What the task requires: When a line of the entries contains "spacing", please list that line.

--- Records provided Enclosed Below ---

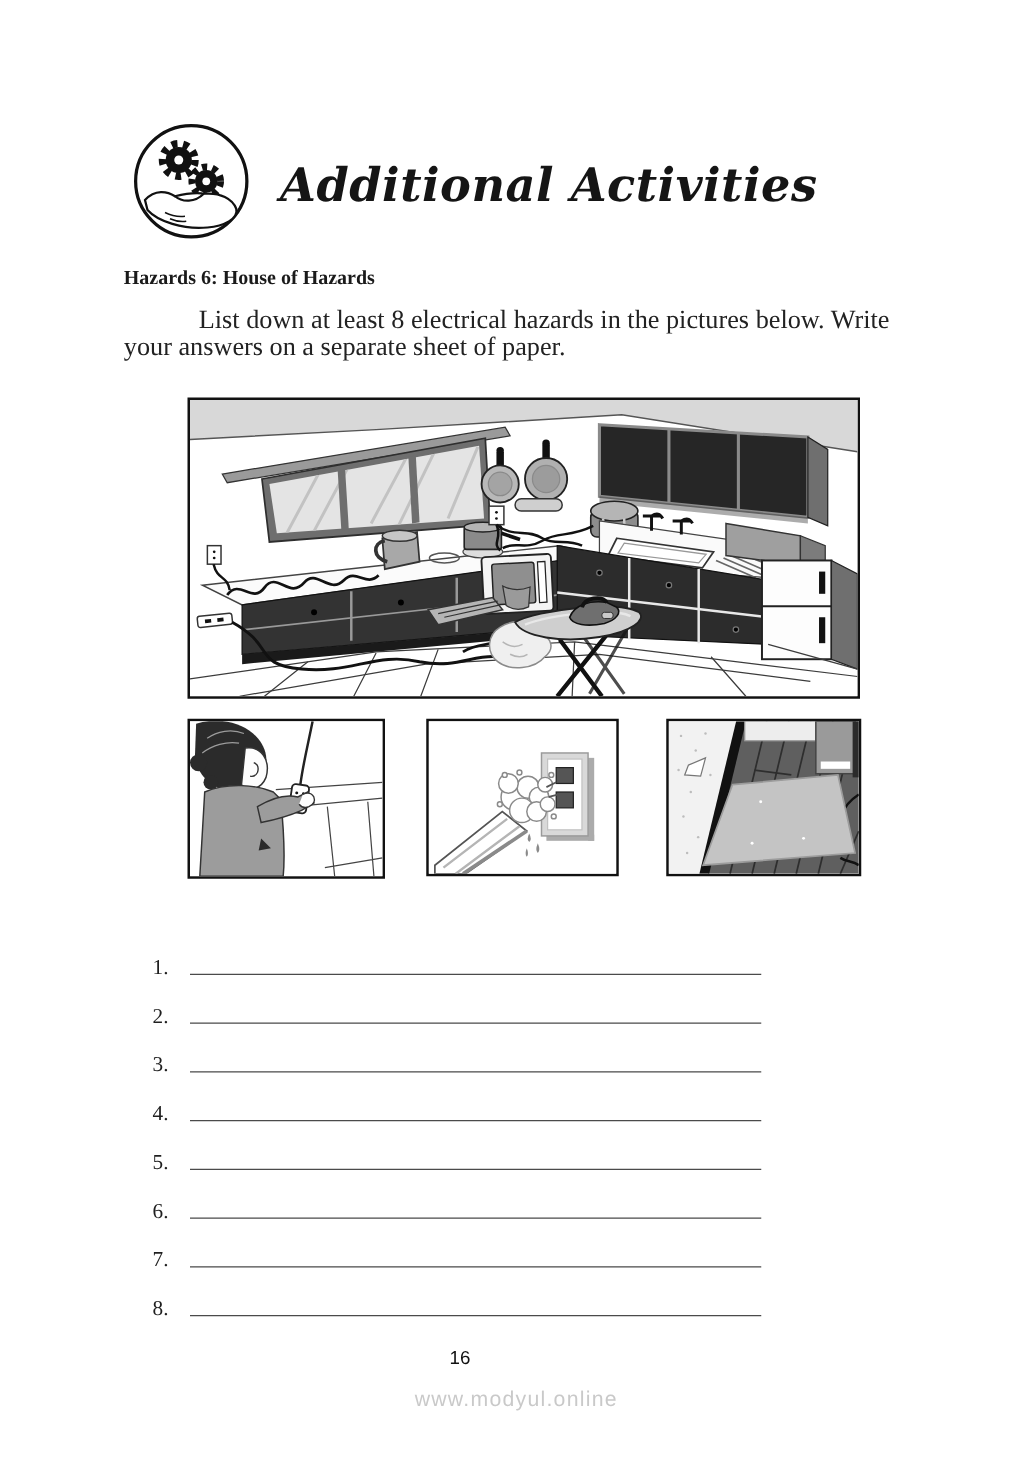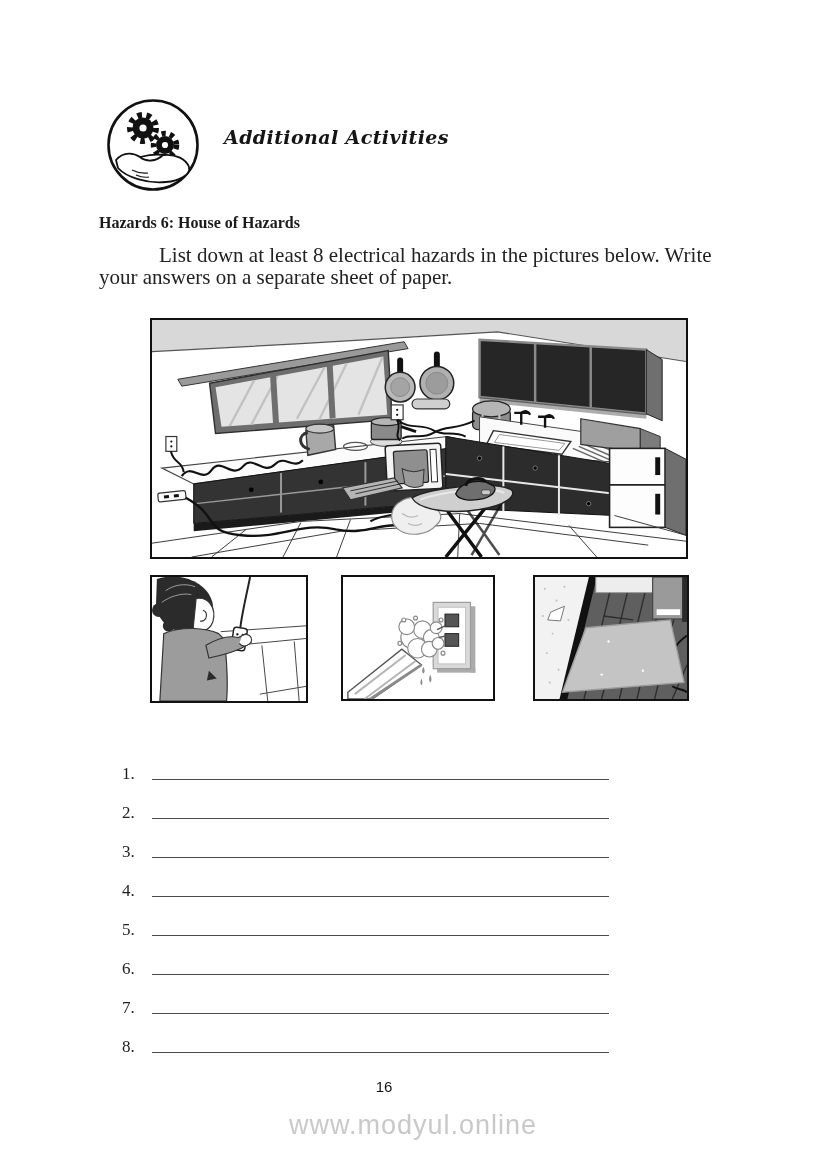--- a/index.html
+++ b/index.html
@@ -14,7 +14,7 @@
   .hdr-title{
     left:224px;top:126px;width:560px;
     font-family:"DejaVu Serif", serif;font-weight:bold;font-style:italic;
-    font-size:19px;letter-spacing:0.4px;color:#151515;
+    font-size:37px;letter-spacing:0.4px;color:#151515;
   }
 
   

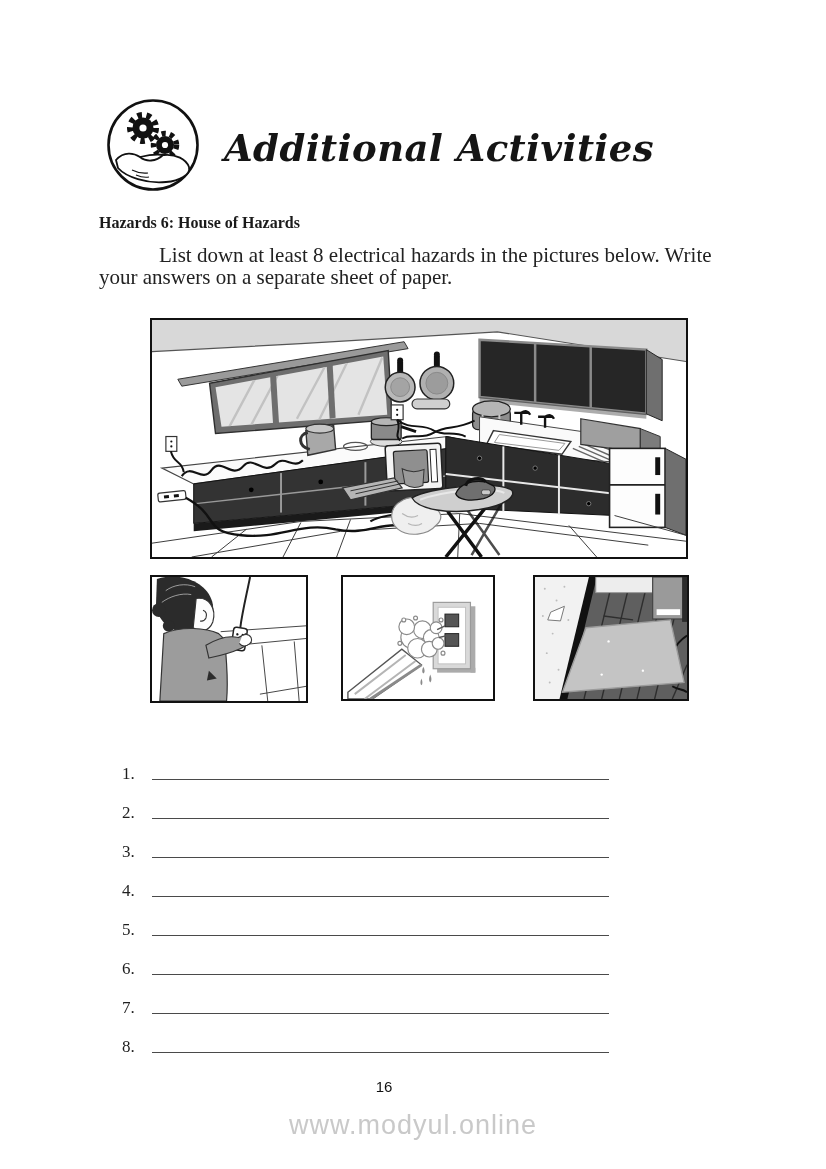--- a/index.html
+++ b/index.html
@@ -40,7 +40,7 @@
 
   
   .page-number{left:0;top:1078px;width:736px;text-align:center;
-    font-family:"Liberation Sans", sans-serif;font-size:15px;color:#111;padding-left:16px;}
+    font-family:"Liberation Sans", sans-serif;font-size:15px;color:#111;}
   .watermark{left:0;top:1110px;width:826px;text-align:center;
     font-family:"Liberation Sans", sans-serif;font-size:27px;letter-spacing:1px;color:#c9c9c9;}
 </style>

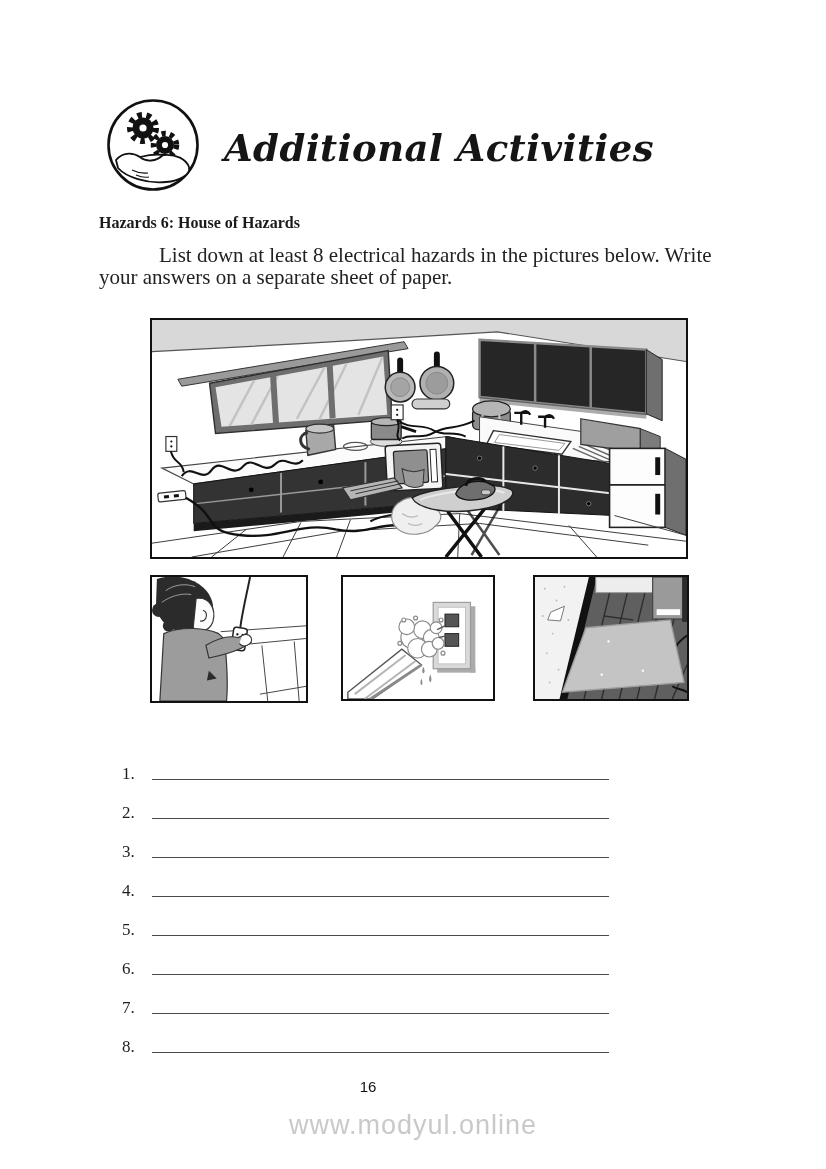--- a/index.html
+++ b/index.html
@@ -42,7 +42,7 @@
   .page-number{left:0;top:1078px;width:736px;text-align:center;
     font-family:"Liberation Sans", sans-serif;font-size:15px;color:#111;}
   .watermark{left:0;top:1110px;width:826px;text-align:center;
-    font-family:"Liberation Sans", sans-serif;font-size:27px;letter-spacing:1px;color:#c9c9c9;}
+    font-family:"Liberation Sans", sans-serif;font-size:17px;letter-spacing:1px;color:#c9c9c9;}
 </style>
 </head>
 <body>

--- End of Enclosed Records provided ---

Exercise response:
-    font-size:19px;letter-spacing:0.4px;color:#151515;
+    font-size:37px;letter-spacing:0.4px;color:#151515;
     font-family:"Liberation Sans", sans-serif;font-size:27px;letter-spacing:1px;color:#c9c9c9;}
-    font-family:"Liberation Sans", sans-serif;font-size:27px;letter-spacing:1px;color:#c9c9c9;}
+    font-family:"Liberation Sans", sans-serif;font-size:17px;letter-spacing:1px;color:#c9c9c9;}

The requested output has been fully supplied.